**TASK TO CARRY OUT:** Going down the data below, set down exactly the line with "align-items: flex-start ->" and each line after it through the line with "left: 320px ->"; no other lines.

**EXERCISE DATA:**
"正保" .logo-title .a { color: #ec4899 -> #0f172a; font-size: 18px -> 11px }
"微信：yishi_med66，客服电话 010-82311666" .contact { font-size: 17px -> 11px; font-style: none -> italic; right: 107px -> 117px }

---

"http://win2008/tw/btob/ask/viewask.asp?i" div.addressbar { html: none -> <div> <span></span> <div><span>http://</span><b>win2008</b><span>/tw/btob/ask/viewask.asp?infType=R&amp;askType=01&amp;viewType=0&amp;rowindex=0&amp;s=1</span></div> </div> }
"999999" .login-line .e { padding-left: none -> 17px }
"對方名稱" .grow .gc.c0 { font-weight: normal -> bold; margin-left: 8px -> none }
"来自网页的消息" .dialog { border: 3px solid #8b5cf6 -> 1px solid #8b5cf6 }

* * *

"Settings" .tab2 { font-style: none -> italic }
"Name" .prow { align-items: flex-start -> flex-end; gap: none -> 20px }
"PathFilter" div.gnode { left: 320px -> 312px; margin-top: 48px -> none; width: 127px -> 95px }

**TASK SOLUTION:**
"Name" .prow { align-items: flex-start -> flex-end; gap: none -> 20px }
"PathFilter" div.gnode { left: 320px -> 312px; margin-top: 48px -> none; width: 127px -> 95px }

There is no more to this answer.